F1’s Strategy Group has proposed forcing drivers to pit twice per race and limiting how long each driver can run on each type of tyre, according to a report in Autosport.
Would this be a positive change for the sport?
The proposed change would impose tight limits on how long each driver could run on a set of tyres for, reducing their incentive to preserve their tyres. Excessive tyre preservation has been a criticism of racing this year.
This could also have a safety benefit, as drivers would not be able to run the tyres until they are at risk of failing. At the Indian Grand Prix this year Pirelli expressed concerns over teams running the tyres for longer stints than they felt was safe.
Forcing drivers to make a minimum number of pit stops could reduce the scope for variety in the racing. On several occasions this year battles for position have been created by drivers making fewer pit stops than their rivals, which will be harder to do with these restrictions.
Races which feature a single pit stop for most drivers are not necessarily viewed as boring.
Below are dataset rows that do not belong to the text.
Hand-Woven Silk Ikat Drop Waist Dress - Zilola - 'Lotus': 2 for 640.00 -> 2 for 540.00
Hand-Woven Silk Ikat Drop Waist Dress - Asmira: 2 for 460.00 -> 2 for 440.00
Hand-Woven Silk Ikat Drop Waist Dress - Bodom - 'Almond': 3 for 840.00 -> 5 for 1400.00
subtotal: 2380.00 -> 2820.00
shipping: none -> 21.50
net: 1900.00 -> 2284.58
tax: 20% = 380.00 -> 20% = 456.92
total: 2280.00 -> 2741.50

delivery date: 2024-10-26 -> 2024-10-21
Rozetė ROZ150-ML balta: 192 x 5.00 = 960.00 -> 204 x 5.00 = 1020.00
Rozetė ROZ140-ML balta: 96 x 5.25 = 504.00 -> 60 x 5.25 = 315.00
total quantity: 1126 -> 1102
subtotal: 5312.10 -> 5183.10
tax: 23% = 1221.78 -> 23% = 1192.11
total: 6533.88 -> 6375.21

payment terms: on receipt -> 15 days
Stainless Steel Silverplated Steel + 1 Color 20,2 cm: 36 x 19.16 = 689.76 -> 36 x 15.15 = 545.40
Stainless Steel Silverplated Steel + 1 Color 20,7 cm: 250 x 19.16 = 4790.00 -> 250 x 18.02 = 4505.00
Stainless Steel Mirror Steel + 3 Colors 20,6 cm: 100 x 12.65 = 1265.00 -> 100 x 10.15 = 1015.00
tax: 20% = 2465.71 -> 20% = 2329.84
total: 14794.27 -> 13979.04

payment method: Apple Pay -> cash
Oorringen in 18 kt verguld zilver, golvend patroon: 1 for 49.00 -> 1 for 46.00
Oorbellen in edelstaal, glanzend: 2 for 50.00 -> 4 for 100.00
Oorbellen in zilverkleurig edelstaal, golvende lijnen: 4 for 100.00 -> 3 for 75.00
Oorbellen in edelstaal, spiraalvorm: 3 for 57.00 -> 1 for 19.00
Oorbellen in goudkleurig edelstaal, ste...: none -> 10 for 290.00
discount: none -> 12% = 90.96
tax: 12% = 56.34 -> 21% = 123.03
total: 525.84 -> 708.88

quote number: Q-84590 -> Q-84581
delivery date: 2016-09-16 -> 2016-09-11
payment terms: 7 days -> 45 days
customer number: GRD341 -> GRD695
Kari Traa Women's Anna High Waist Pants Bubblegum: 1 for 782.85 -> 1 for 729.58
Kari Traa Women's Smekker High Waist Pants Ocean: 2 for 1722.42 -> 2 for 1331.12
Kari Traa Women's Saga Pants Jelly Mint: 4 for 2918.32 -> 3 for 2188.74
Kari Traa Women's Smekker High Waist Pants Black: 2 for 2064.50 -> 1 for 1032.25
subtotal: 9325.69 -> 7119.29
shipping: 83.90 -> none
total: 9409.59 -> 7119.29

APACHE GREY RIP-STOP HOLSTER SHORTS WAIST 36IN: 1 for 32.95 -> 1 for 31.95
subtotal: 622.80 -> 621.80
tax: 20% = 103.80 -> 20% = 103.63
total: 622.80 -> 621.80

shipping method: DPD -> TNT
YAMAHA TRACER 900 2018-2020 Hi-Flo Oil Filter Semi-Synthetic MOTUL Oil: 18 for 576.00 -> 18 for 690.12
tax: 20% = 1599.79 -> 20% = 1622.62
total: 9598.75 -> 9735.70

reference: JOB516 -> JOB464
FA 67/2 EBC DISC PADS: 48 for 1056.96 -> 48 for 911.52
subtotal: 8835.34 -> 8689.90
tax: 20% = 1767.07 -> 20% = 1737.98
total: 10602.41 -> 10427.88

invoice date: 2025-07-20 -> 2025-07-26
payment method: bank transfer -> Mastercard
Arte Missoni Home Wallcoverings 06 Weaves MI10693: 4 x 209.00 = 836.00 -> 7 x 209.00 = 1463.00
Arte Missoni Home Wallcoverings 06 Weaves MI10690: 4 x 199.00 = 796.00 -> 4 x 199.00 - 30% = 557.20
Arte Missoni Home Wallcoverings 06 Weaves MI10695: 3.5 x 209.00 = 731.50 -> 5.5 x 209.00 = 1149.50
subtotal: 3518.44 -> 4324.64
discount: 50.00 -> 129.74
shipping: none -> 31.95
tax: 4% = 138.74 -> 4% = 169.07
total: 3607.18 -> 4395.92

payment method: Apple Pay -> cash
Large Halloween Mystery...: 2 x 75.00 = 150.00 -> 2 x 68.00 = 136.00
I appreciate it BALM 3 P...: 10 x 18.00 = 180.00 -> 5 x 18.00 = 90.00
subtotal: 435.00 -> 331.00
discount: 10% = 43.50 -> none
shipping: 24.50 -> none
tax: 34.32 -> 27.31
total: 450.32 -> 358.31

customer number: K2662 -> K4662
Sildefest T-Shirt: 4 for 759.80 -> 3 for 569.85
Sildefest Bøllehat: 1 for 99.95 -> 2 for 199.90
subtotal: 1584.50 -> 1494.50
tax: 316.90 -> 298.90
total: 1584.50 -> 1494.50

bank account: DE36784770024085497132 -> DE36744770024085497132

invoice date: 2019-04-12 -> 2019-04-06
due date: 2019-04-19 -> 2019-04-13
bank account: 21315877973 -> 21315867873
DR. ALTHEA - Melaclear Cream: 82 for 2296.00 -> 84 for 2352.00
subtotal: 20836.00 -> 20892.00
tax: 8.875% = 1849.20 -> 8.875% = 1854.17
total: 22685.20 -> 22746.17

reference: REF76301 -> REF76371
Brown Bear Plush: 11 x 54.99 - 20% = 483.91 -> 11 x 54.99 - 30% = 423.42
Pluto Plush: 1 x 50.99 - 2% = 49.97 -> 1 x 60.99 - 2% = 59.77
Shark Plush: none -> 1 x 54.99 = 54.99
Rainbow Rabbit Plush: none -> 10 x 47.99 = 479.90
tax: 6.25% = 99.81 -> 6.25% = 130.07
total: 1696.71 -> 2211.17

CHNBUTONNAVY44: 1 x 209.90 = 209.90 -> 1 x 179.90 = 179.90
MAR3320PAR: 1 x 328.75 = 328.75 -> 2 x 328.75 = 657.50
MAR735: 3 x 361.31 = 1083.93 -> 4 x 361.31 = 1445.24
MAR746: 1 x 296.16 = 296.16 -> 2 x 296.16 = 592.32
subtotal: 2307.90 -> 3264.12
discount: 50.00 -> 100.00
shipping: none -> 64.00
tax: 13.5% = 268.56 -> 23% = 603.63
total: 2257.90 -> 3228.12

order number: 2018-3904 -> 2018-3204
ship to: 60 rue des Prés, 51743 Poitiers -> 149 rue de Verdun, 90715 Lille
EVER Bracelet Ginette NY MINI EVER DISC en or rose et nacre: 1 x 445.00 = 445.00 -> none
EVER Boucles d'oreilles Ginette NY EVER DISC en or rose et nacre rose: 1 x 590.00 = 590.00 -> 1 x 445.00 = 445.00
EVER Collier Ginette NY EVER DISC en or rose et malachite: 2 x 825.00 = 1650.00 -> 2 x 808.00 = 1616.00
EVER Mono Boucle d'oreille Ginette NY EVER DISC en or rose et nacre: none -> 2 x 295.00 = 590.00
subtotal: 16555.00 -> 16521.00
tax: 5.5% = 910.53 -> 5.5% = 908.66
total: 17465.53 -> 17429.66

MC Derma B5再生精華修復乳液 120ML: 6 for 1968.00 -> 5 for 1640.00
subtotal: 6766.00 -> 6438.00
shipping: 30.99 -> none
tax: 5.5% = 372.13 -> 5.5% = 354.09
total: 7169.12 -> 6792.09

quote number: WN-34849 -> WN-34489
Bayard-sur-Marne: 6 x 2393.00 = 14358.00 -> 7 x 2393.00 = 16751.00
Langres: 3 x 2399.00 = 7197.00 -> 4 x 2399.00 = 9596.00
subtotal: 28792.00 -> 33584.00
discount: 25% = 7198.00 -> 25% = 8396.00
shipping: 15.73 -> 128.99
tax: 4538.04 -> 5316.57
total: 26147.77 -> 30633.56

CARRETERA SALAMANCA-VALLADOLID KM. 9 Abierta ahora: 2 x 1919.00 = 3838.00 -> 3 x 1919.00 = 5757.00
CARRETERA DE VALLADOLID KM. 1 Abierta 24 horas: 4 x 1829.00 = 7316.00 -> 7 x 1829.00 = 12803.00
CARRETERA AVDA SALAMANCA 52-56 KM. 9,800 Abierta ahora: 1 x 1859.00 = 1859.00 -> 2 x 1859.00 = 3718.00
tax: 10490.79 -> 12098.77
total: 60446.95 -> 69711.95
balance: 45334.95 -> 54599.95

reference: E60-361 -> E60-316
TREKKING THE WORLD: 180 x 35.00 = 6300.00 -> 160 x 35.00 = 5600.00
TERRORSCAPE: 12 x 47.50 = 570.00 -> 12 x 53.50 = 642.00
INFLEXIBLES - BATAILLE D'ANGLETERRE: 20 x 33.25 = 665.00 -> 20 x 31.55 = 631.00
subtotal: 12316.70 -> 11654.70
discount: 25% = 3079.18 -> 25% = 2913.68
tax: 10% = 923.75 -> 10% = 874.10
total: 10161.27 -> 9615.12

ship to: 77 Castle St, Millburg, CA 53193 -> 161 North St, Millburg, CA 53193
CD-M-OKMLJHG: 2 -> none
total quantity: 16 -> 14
For example last year’s United States Grand Prix was rated as one of the best dry races of the season.
Ensuring that drivers use tyres safely would be better achieved by giving them more time to test them, which has already been arranged for next year.
This proposal would further reduce the freedom drivers and teams have with their tyre strategies. But past attempts to do so by forcing them to use both tyre compounds during races (in effect, requiring one mandatory pit stop) and making the top ten qualifiers start on used tyres have not achieved this goal.
It’s not hard to see why. Genuinely exciting racing comes from the unpredictable and unexpected. Rules such as these serve only to make racing more predictable and less exciting.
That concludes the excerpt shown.